[Opening DATA PROVIDED section]

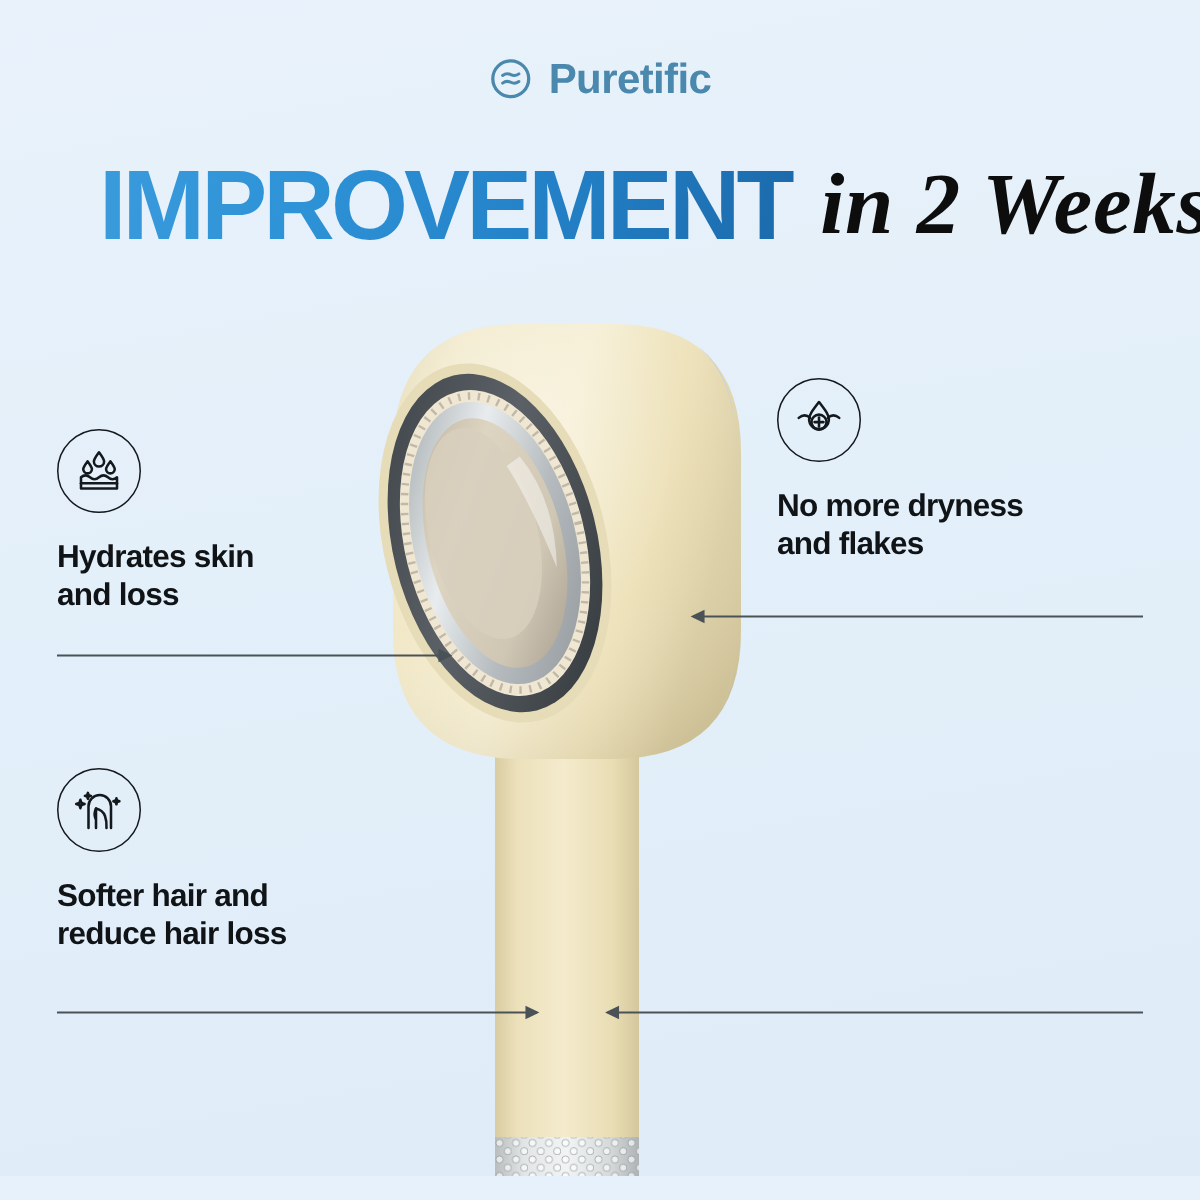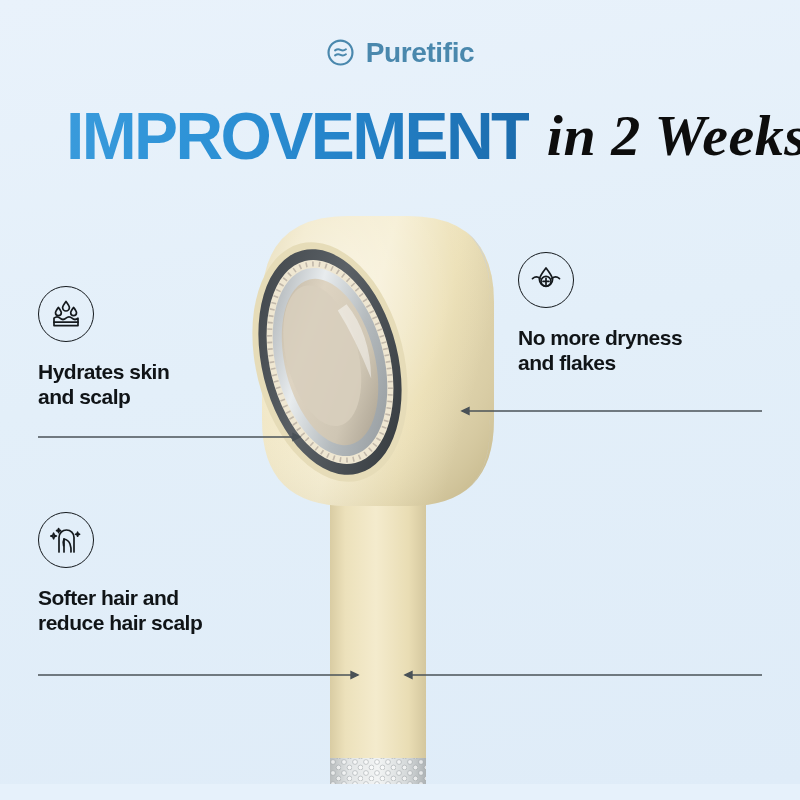--- a/index.html
+++ b/index.html
@@ -215,7 +215,7 @@
       </svg>
     </div>
     <div class="f-text">Hydrates skin
-and scalp</div>
+and loss</div>
   </div>
 
   <div class="feature" id="feature-dryness">

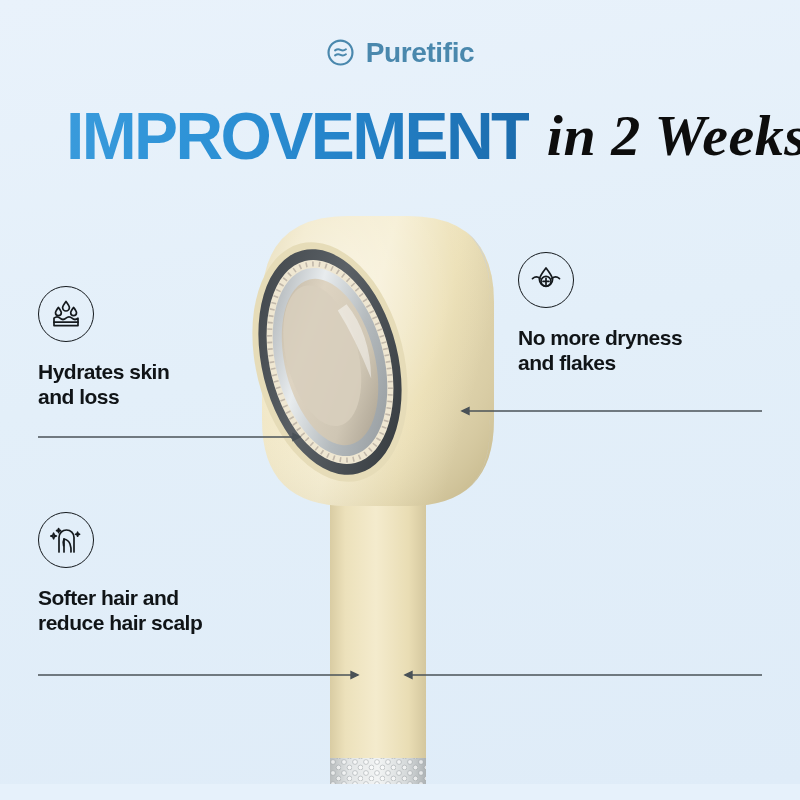--- a/index.html
+++ b/index.html
@@ -245,7 +245,7 @@
       </svg>
     </div>
     <div class="f-text">Softer hair and
-reduce hair scalp</div>
+reduce hair loss</div>
   </div>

[Closing DATA PROVIDED section]

BRIEF — Retype the data above exactly. Do not carry over any images.

SOLUTION FOR THIS PROBLEM —
--- a/index.html
+++ b/index.html
@@ -215,7 +215,7 @@
       </svg>
     </div>
     <div class="f-text">Hydrates skin
-and scalp</div>
+and loss</div>
   </div>
 
   <div class="feature" id="feature-dryness">

--- a/index.html
+++ b/index.html
@@ -245,7 +245,7 @@
       </svg>
     </div>
     <div class="f-text">Softer hair and
-reduce hair scalp</div>
+reduce hair loss</div>
   </div>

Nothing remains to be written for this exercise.